It’s too funky in here, Malick Sidibé

Funky times at Stockmans thanks to Malick Sidibé

“Malick, the spotter of gaiety. Malick the catcher of joy.”

That’s how Roger Szmulewicz from Gallery FIFTY ONE captures Malick Sidibé’s oeuvre. Sidibé is often called the father of the Malinese streets. In the sixties and seventies he focussed solely on the local youth. Caught in surprise snapshots, or posing leisurely, these youngsters drag him along on their numerous wanderings. To sports events, relaxing on the beach, a fight in the nightclub Happy Boys or the Surf Club, out to a concert or seducing girls.
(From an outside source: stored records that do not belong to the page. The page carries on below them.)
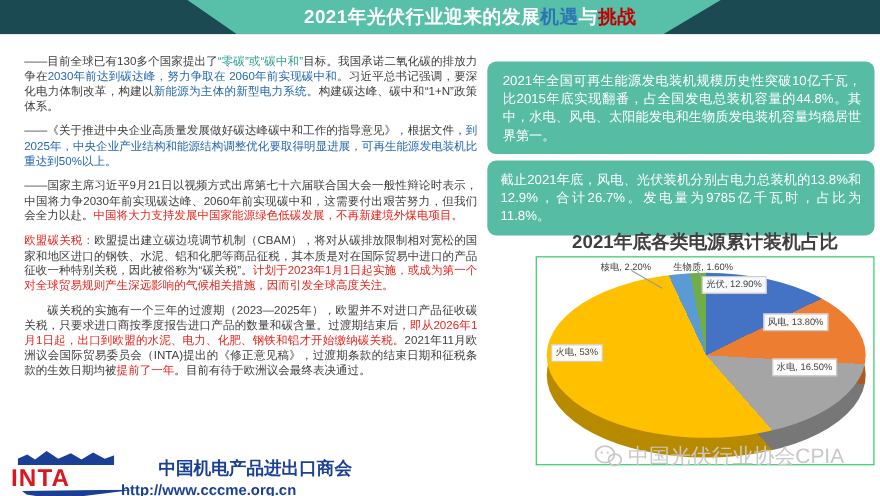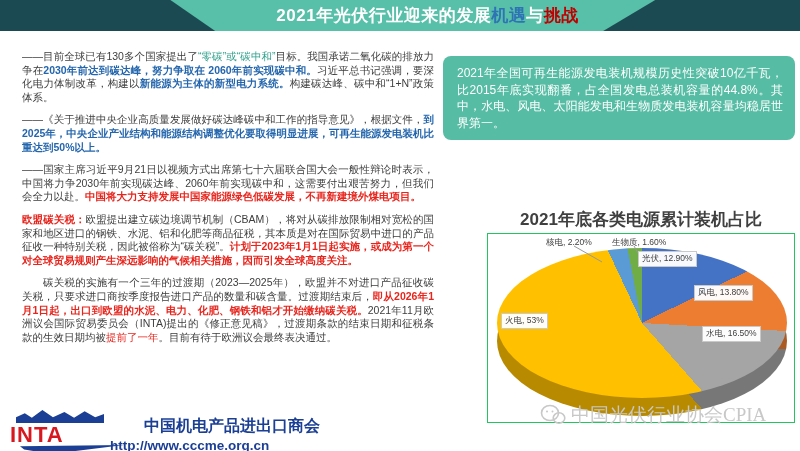--- a/index.html
+++ b/index.html
@@ -21,7 +21,7 @@
   #left-col { position:absolute; left:22px; top:50px; width:412px; font-size:10.5px;
     line-height:13.6px; color:#3d3d3d; text-align:justify; }
   #left-col p { margin:0 0 9px 0; }
-  .b { font-weight:bold; }
+  .b { font-weight:normal; }
   .blue { color:#2466AD; }
   .teal { color:#2FA08C; }
   .red  { color:#E8251D; }

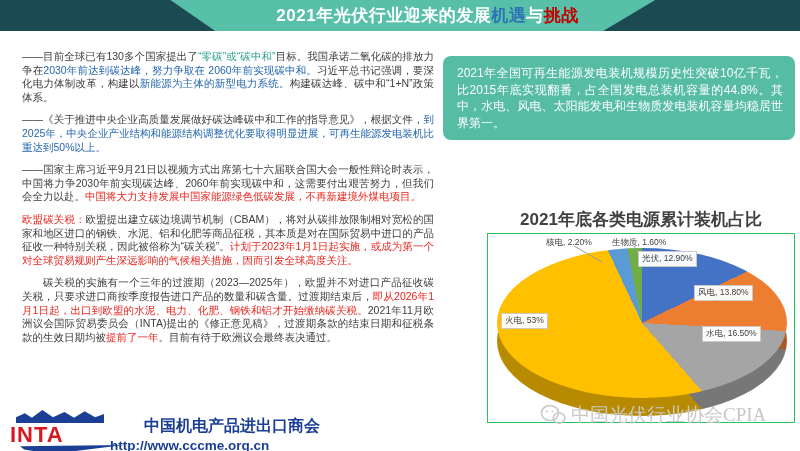--- a/index.html
+++ b/index.html
@@ -86,6 +86,7 @@
   </div>
 
   <div class="green-box" id="green-box-1">2021年全国可再生能源发电装机规模历史性突破10亿千瓦，比2015年底实现翻番，占全国发电总装机容量的44.8%。其中，水电、风电、太阳能发电和生物质发电装机容量均稳居世界第一。</div>
+  <div class="green-box" id="green-box-2">截止2021年底，风电、光伏装机分别占电力总装机的13.8%和12.9%，合计26.7%。发电量为9785亿千瓦时，占比为11.8%。</div>
 
   <div id="chart-title">2021年底各类电源累计装机占比</div>
   <div id="chart-box">

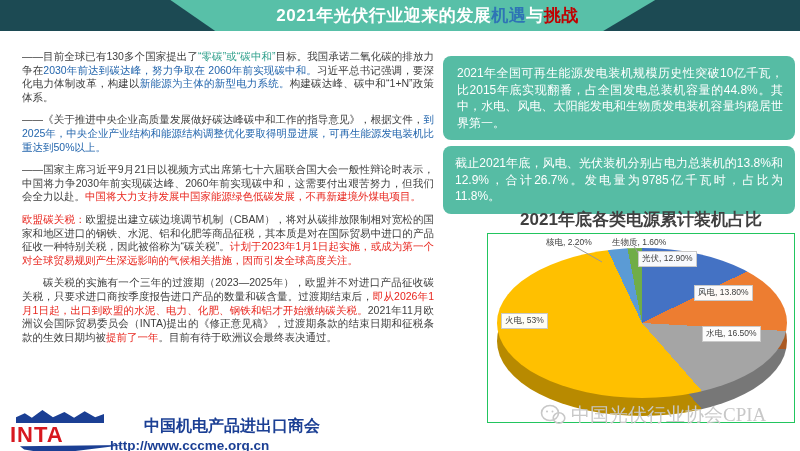--- a/index.html
+++ b/index.html
@@ -65,7 +65,7 @@
 
   
   #watermark { position:absolute; left:540px; top:402px; display:flex; align-items:center;
-    gap:5px; color:#C8C8C8; font-size:19px; white-space:nowrap; z-index:4;font-family:Liberation Serif, serif; }
+    gap:5px; color:#C8C8C8; font-size:19px; white-space:nowrap; z-index:4; }
 </style>
 </head>
 <body>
If Malick Sidibé’s images emanate so much power, it is because beyond the convivial and careless atmosphere he also illustrates the difficulty of having to adapt to life in the city. The confrontation with unemployment and alcohol, the irresistible desire to be like young whites. The pictures reflect the artist: convivial, intimate and yet not voyeuristic, they tell of a great complicity between the artist and his subjects. Like that other photographer Keita, Sidibé too has had to wait until the nineties to get recognition outside his own country.

This book was published by Stockmans on the occasion of the exhibition at bij Gallery FIFTY ONE in September 2016.